Uma eternidade inteira pareceu passar, e nada ali se mexia. Os quatro formavam um semicírculo ao redor do arbusto. A tensão era insuportável. Mandred sentia o suor gelado escorrer por suas costas e se acumular em cima do cinto. O caminho de volta para o vilarejo era longo. Se sua roupa ficasse empapada e não o protegesse mais contra o frio, ele seria obrigado a armar um acampamento em algum lugar e fazer uma fogueira.
O gordo Gudleif ajoelhou-se de novo e fincou sua lança no chão. Enfiou as mãos na neve fresca e, sem fazer ruído, formou uma bola. Gudleif olhou para Mandred, que consentiu com a cabeça. A bola de neve voou até acertar o arbusto. Nada se moveu.

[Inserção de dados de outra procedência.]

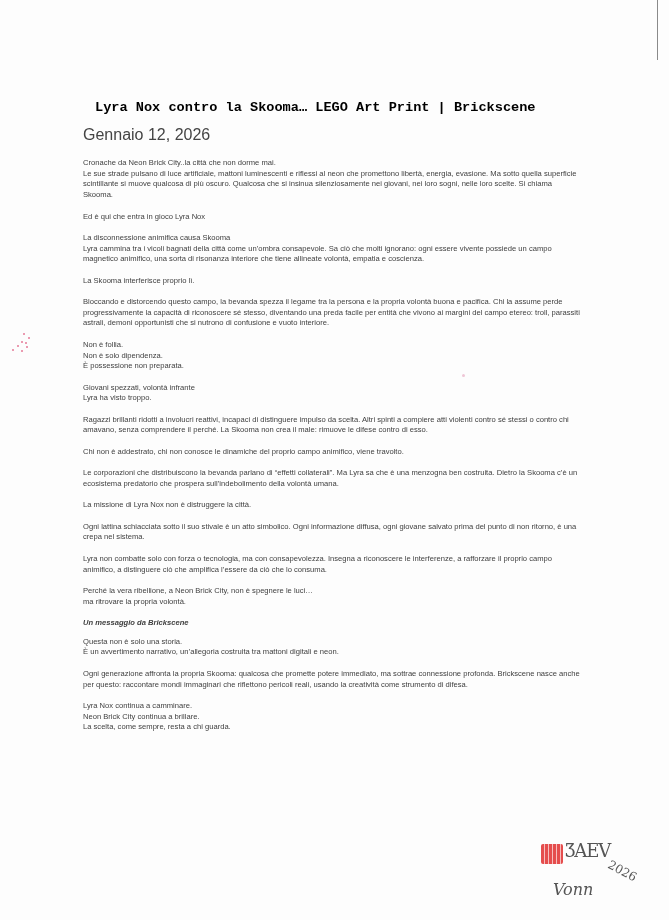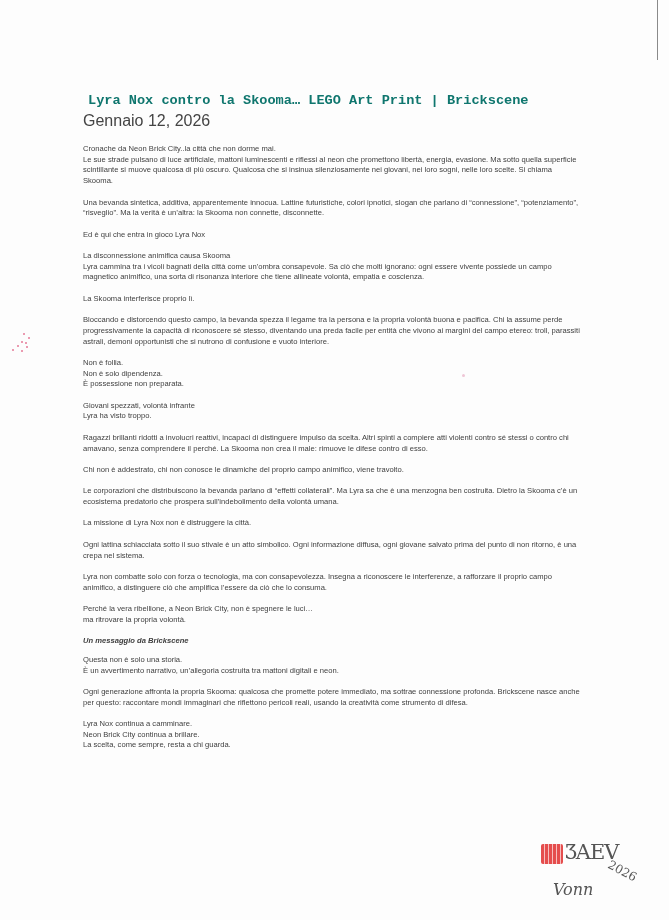"Lyra Nox contro la Skooma…" .title { color: #0f766e -> #000000; margin: 5px -> 12px }
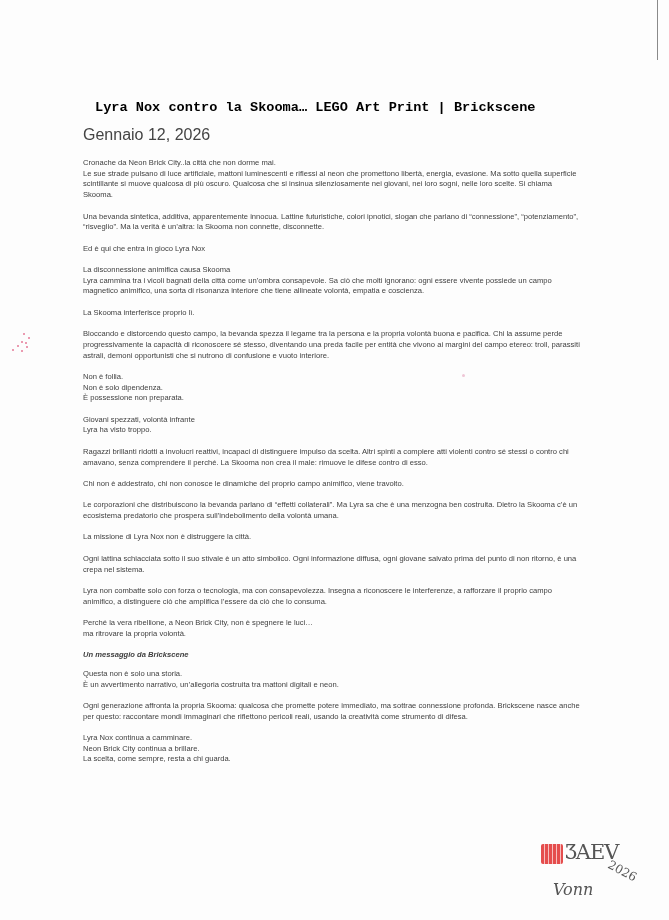"Una bevanda sintetica, additiva," div.para { html: <div> <span>Una bevanda sintetica, additiva, apparentemente innocua. Lattine futuristiche, colori ipnotici, slogan che parlano di “connessione”, “potenziamento”, “risveglio”. Ma la verità è un’altra: la Skooma non connette, disconnette.</span> </div> -> none }
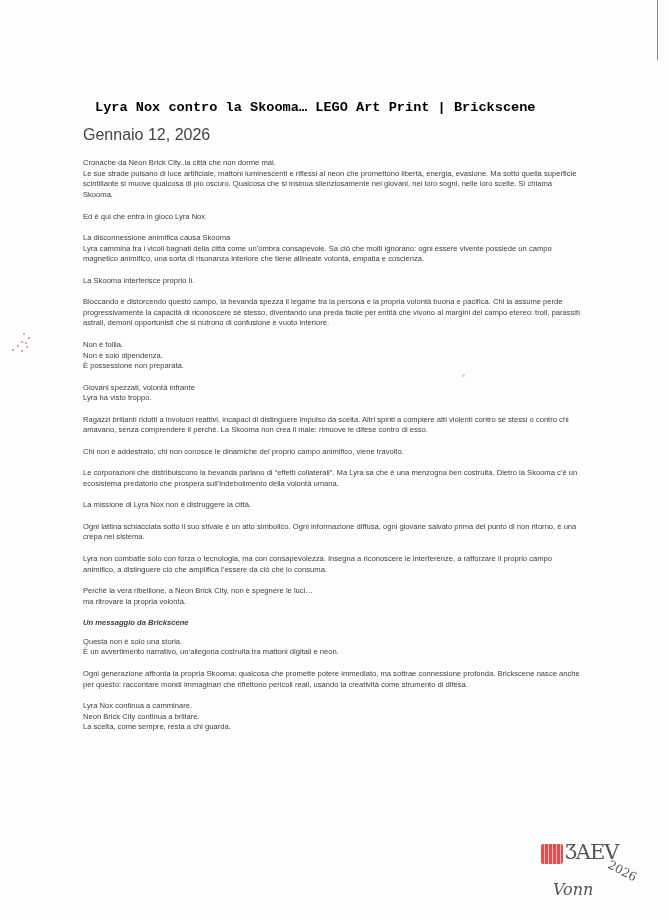"ƷAEV" .sig1 { font-size: 21px -> 18px }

Mandred respirou aliviado. O medo que o grupo sentia tinha dado vida às sombras da noite. Foram eles mesmos quem afugentaram os pombos da neve!
Gudleif sorriu aliviado:
— Isso não foi nada. Seja lá o que matou o alce, já deve ter subido as montanhas faz tempo.
— Mas que belo bando de caçadores somos nós — zombou também Ragnar. — Daqui a pouco também vamos fugir correndo do peido de um coelhinho.
Gudleif se levantou e apanhou a lança.
—Agora vou espetar as sombras! — rindo, remexeu com a lança dentro da moita.
De repente, foi puxado com força, de um só golpe. Mandred viu uma grande mão em formato de garra segurar o cabo da lança. Gudleif deu um grito estridente, que logo se transformou num ruído gutural. O forte homem recuou cambaleante, com ambas as mãos em torno do pescoço. O sangue espirrava por entre seus dedos e escorria por seu manto de pele de lobo.
Da moita saiu um vulto gigantesco, meio homem e meio javali. O peso de sua enorme cabeça de javali lhe fazia curvar muito para a frente, e ainda assim ele tinha mais de um metro e meio de altura. O seu corpo era extremamente robusto; músculos fortes e cheios de nós cobriam seus ombros e braços. Suas mãos terminavam em garras escuras. Abaixo dos joelhos, suas pernas eram estranhamente finas, cobertas de cerdas grossas cinza-escuras. Em vez de pés, a criatura tinha grandes cascos.
O homem-javali soltou um grunhido grave e rouco. Presas longas como punhais saíam de seus maxilares, e seus olhos pareciam querer devorar Mandred.
Asmund apontou seu arco para cima e disparou uma flecha. Acertou a lateral da cabeça do monstro, deixando um rastro fino e vermelho. Mandred agarrou mais forte a sua lança.
Gudleif caiu de joelhos, vacilou alguns segundos e então tombou para o lado. Suas mãos crispadas se soltaram. O sangue ainda brotava de sua garganta, e suas fortes pernas tremiam desamparadas.
Mandred foi tomado por uma fúria cega. Lançou-se para a frente e cravou a lança no peito da besta. Teve a impressão de ter atacado uma rocha. A lâmina da lança só resvalou no monstro, sem causar qualquer dano. Uma de suas garras puxou e despedaçou o cabo da arma.
Para afastar a criatura de Mandred, Ragnar atacou-a pelo lado. Mas sua lança também não conseguiu feri-la.
Mandred atirou-se sobre a neve e tirou um machado do cinto. Era uma boa arma, com a lâmina fina e afiada. O jarl golpeou com toda a força os tornozelos da fera. O monstro grunhiu e então acertou o guerreiro com sua pesada cabeça. Uma presa acertou Mandred na parte interna da coxa, dilacerando seus músculos e despedaçando o clarim de prata que pendia do seu cinto. Em um só golpe, o ser monstruoso jogou a cabeça para trás, lançando Mandred por sobre a aveleira.